Do you remember the purple thumbs?  They came with the initial elections in Iraq and Afghanistan.    We were treated to photos of voters holding up their purple thumbs showing they had voted.    The voters were generally smiling and I think we were supposed to smile as well because we had just brought democracy to these previously oppressed people.

Elections without the rule of law is not real democracy

I hate to come across as a cynic but I wasn’t smiling because I knew something many people don’t fully understand.  Elections are only part of a real democracy.  There are many other important elements, not the least of which is the rule of law.  Poor countries like Iraq tend to have weakness in the rule of law and stepping into a voting booth doesn’t change that.  Iraq’s elections might have given them new leaders, but without the rule of law, there was little reason to expect much in the way of democratic governance.  Unfortunately that would prove to be the case over time. 

DINO’s: Democracy In Name Only

The world actually has a fair number of countries that have elections but not the rule of law.  Those living in advanced democracies would have a hard time recognizing these so-called democracies.  Scholars have coined the term “ineffective democracy” to describe states like India, Nigeria, Turkey, Brazil, and others that hold elections but are otherwise not terribly democratic.  I personally prefer the term “DINO,” “Democracy In Name Only.”

Weakness in the rule of law is rampant in poor country democracies

Freedom House is an NGO that tracks and ranks democracies around the world.  They do great work but I am a bit dubious of their scoring system because it relies too heavily on institutional arrangements and not on how the democracy actually functions.  Freedom House prepares a written description for each country it assesses and those descriptions are very telling.  Below are some random comments I found in the latest reports relative to democracies such as Turkey, Nigeria, Brazil, and India: 


Pervasive corruption, sentencing political detainees to death,  violent police tactics, sham trials, armed forces involved in drug trafficking and other criminal ventures, jailing of opposition leaders, human rights activists, journalists, and other perceived enemies, procedural irregularities during the vote count, little transparency and accountability in government, and the use of force and prison sentences discourage protests.

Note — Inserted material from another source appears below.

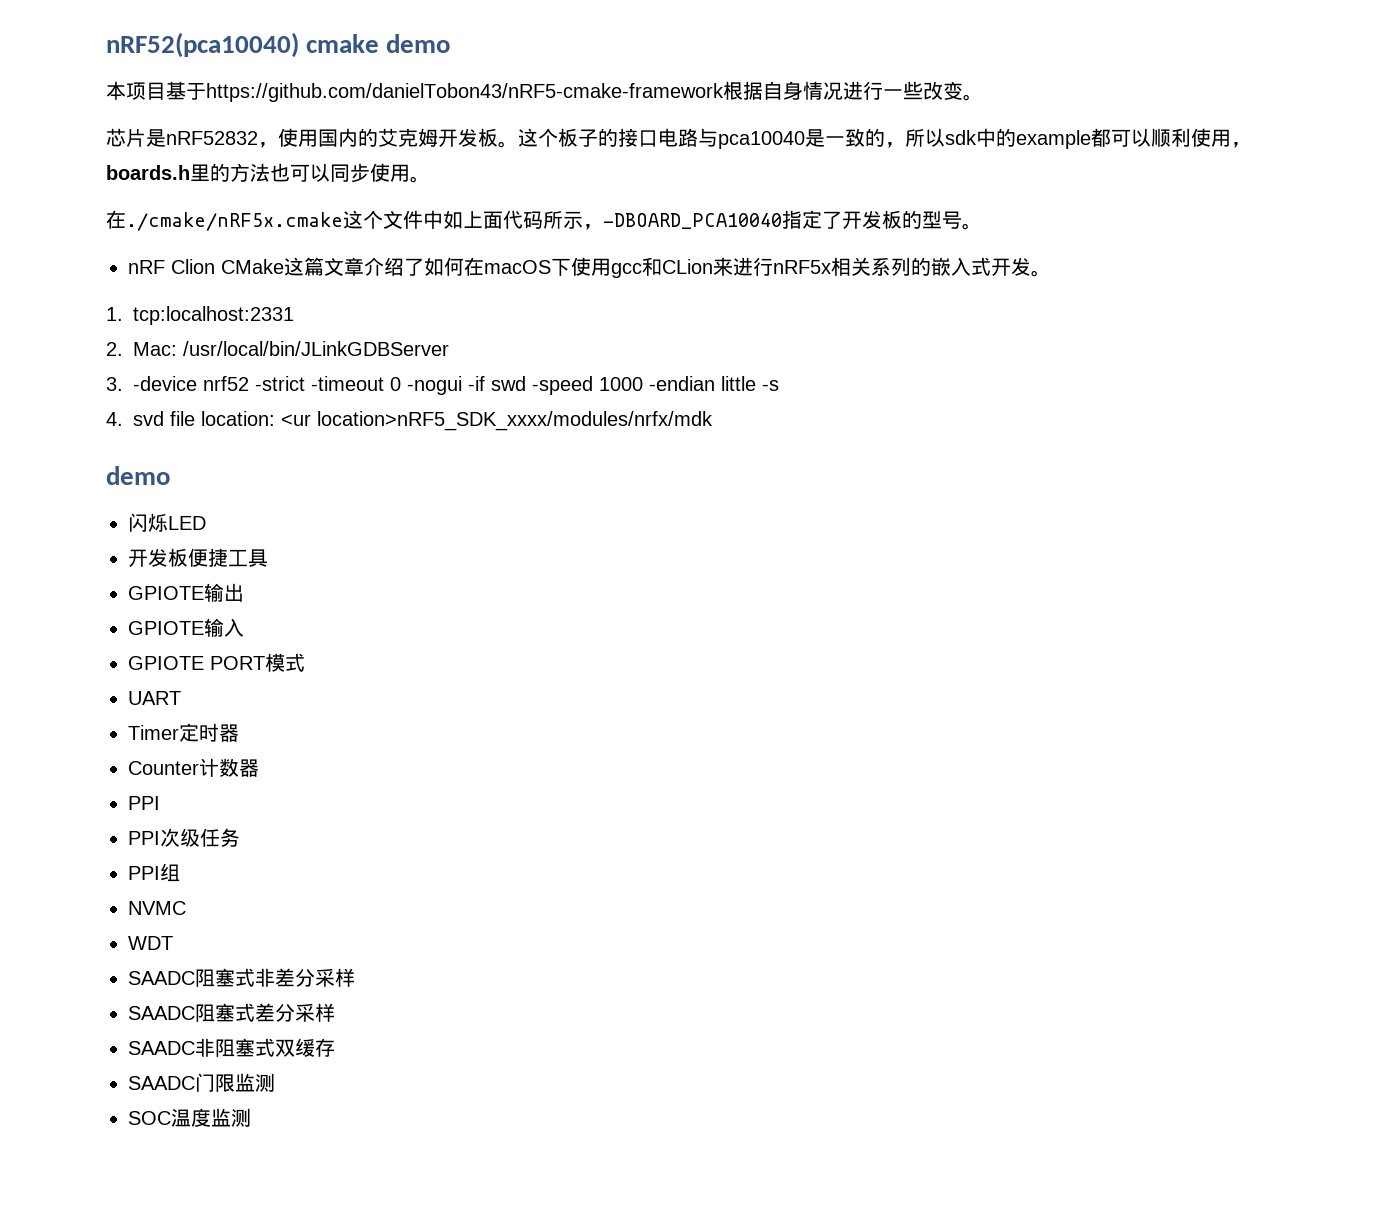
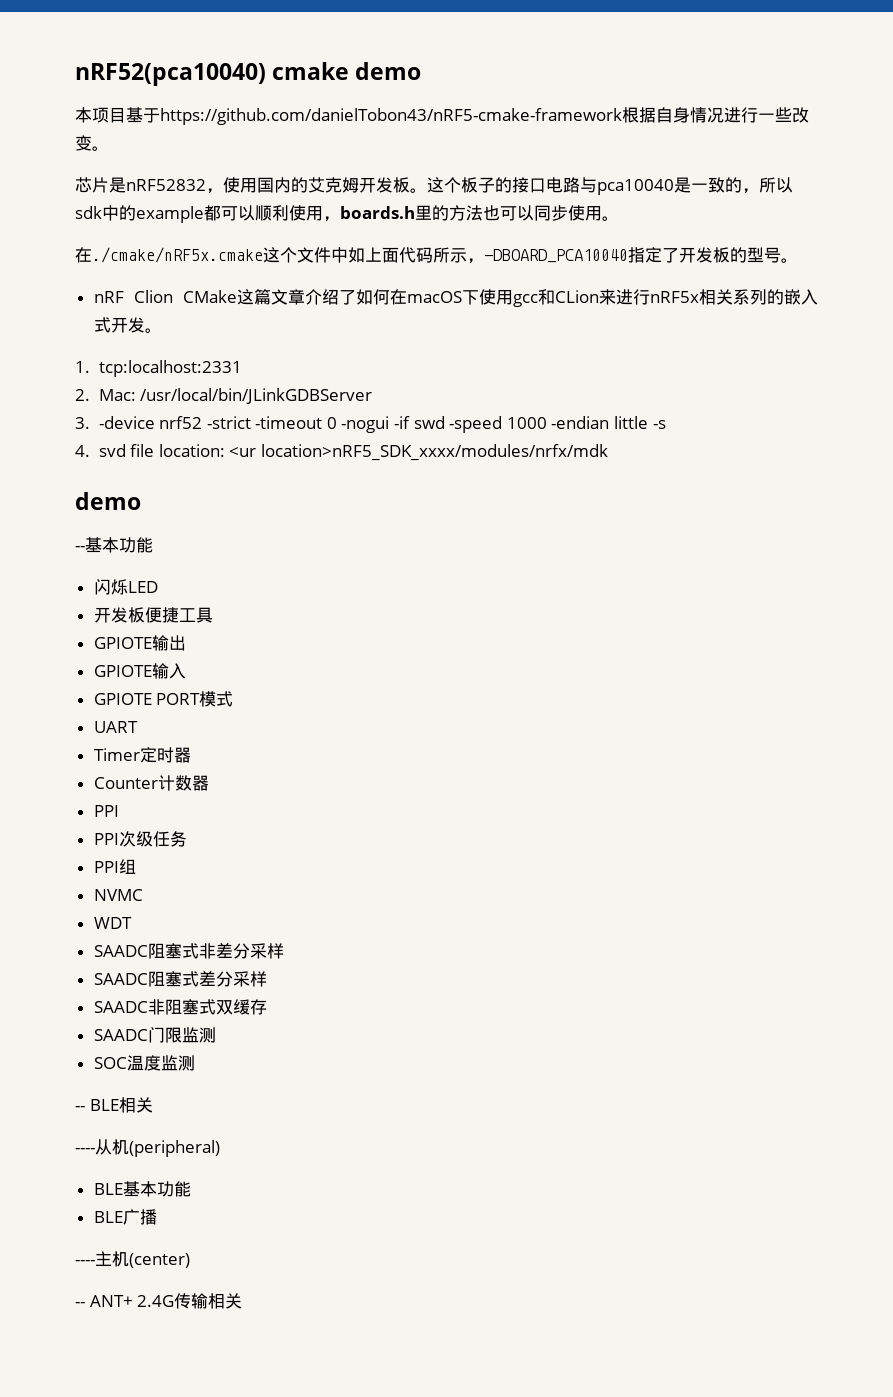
(171, 475) none -> [75,537,153,553] // --基本功能
(251, 1117) none -> [75,1097,153,1113] [75,1139,220,1157] [93,1181,191,1197] [93,1209,157,1225] [75,1251,190,1268] [75,1293,243,1309] // -- BLE相关 // ----从机(peripheral) // BLE基本功能 // BLE广播 // ----主机(center) // -- ANT+ 2.4G传输相关

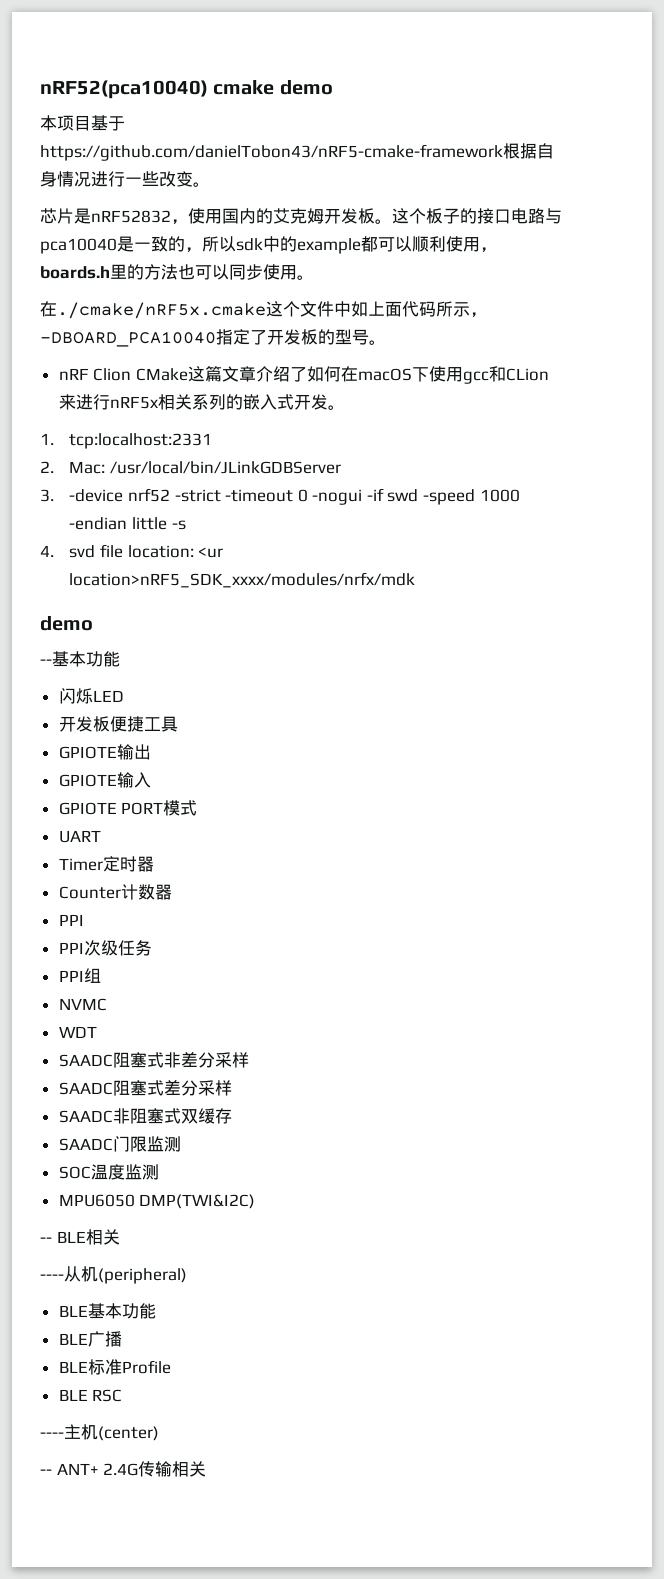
(195, 1063) none -> [58,1194,256,1209] // MPU6050 DMP(TWI&I2C)
(157, 1217) none -> [58,1359,171,1375] [58,1389,123,1402] // BLE标准Profile // BLE RSC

Poor countries have far more corruption than rich countries

The above is just a sampling.  There are actually many other negative non-democratic behaviors described by Freedom House that are typical in some democracies but not in others.  But if you want something a bit more tangible, consider the Corruption Perception Index (CPI) which is produced annual by another NGO, Transparency International.   The CPI is based on surveys of business people and government officials.  A score of 100 means “No Corruption” while a score of “0” means “Total Corruption.”  Interestingly, there is virtually no high income country that scores below a 70 (the US, Japan, and Germany are all about 73-74) and no developing country with a score higher than 40 (China and India about 37-38, Russia 28, Brazil 43).  This pattern is remarkably consistent, with the correlation between prosperity and low corruption (eliminating oil rich but non-advanced countries) of about 80%.  It is also important to note that elections don’t seem to impact corruption.  Poor “democracies” are as corrupt as poor non-democracies, with perhaps the best evidence being India which has remained widely impoverished and corrupt despite almost 70 years of elections.  In reality, the CPI can be used as a barometer for the rule of law overall.  Countries that are rife with corruption have weakness in the rule of law across the board. 

Economic development improves the rule of law

While elections do not seem to impact corruption and the rule of law, as was alluded to above, there does seem to be one factor that correlates strongly with low corruption and strength in the rule of law—economic development.  Rich countries are more honest.  This is in part because the market rewards honesty (people won’t buy twice from someone who rips them off). 


This is why we are so often disappointed when we try to support democracy in places like Iraq.  Elections are not too difficult to arrange and can be held relatively quickly.  Economic development is difficult to start and takes decades to show real results.  Looking for the quick fix, we focus on elections and assume the rule of law will take care of itself.  It never does. 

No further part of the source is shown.